Младший Посвященный запнулся (если бы он упал, то, наверное, снес бы столик вместе с Хранителем да и, возможно, постамент Ока), но тут же выправился и, протянув Хранителю полотенце, с благоговейным страхом посмотрел на Око:
— Значит, Творец скоро возродится, Учитель?
Хранитель усмехнулся и начал расстегивать застежки своего облачения.
— О нет, не скоро. Пройдет еще несколько лет, прежде чем Творец возвестит о своем возрождении, а затем еще несколько раз по стольку, прежде чем он войдет в полную силу. Но остановить это уже никто не в силах.
— Даже Измененный? Даже так же, как он… ну если он повторит то, что уже один раз сделал с Творцом?
Хранитель покачал головой:
— Даже Измененный. Во-первых, он вряд ли сможет повторить нечто подобное. В тот раз мы были совершенно не готовы к тому, что он может сотворить ТАКОЕ, а сейчас мы просто не дадим ему этого сделать. Те люди, которых он будет убивать, принося в жертву своей чудовищной силе, взбунтуются. Мы позаботимся об этом. Ныне мы вполне способны не допустить повторения этого ужасного события. Но даже если бы он и смог, это все равно не принесло бы ему ничего. Творец слишком глубоко, чтобы ему можно было как-то повредить с поверхности земли. Есть лишь один-единственный способ ему повредить. — Хранитель усмехнулся, как будто мысль об этом способе казалась ему совершенно бредовой. — Это уничтожить Око.
Младший Посвященный инстинктивно перевел взгляд на указанный предмет, но тут же, поймав себя на этом, поспешно отвернулся. Нет, это просто бред, и думать нечего.

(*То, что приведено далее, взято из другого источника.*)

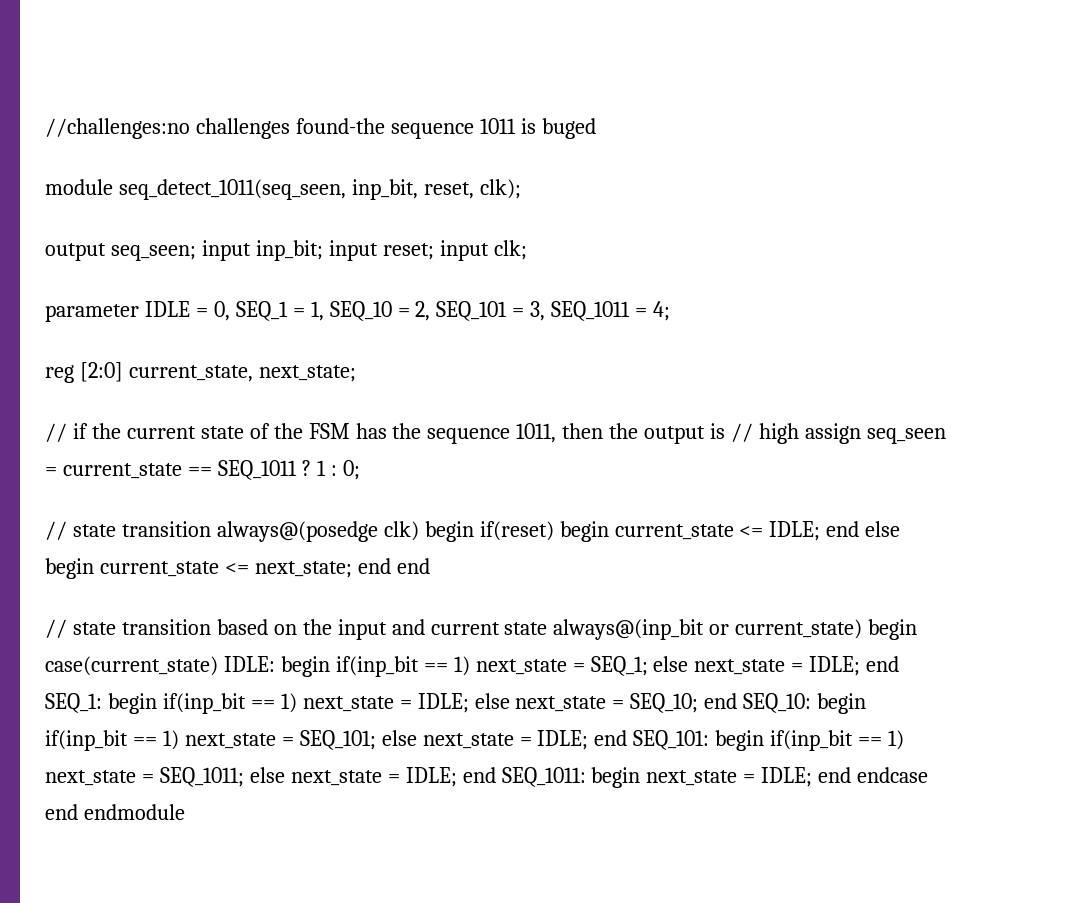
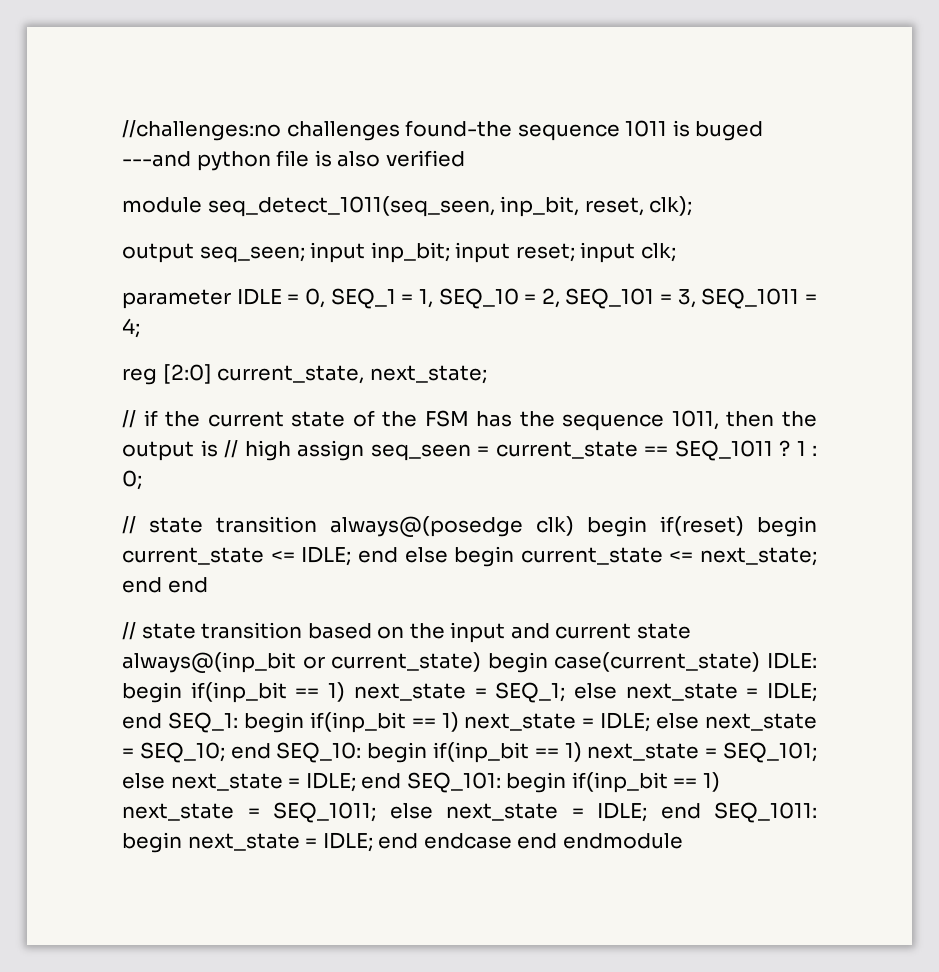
- //challenges:no challenges found-the sequence 1011 is buged
+ //challenges:no challenges found-the sequence 1011 is buged ---and python file is also verified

Между тем Хранитель покончил со своими многочисленными застежками и сбросил облачение на руки Экумену. Тот даже присел, когда длиннополое, многослойное облачение, сплетенное из вызолоченных свинцовых нитей, упало ему на руки (скорее от неожиданности, чем от недостатка сил), однако удержался и уже открыл было рот, чтобы спросить что-то еще, но увидел, что Хранитель снова уставился на Око. Посвященный понял, что Учителю не до него, и торопливо пошел к двери, с опаской посматривая на плиту под ногами (вбегая в Чертог, он совсем забыл о плите, а сейчас снова про нее вспомнил). Хранитель, полуобернувшись, посмотрел ему вслед и опять устремил взгляд на Око. Да, сегодня ритуал прошел очень удачно. Око до сих пор сияло тускло-багровым светом. И это означало, что процесс возрождения мощи Творца вступил в завершающую фазу. Что и как там происходит, Хранитель представлял слабо. До сих пор ни ему, ни его многочисленным предтечам не приходилось прибегать к мощи Ока для того, для чего оно, видимо, и было изначально предназначено. Во всяком случае, на священной плите из талуминита, материала, о котором никто не знал ничего, даже откуда появилось само это название, — был описан только ритуал Возрождения. А описание всех остальных известных составляющих могущества Ока дошло до Хранителя в пергаментных свитках или записях на потемневших листах шелковой бумаги. И это укрепляло его в убеждении, что изначально Око предназначалось только для возрождения сил Творца, а все остальные возможности Ока были открыты его предшественниками на посту Хранителя.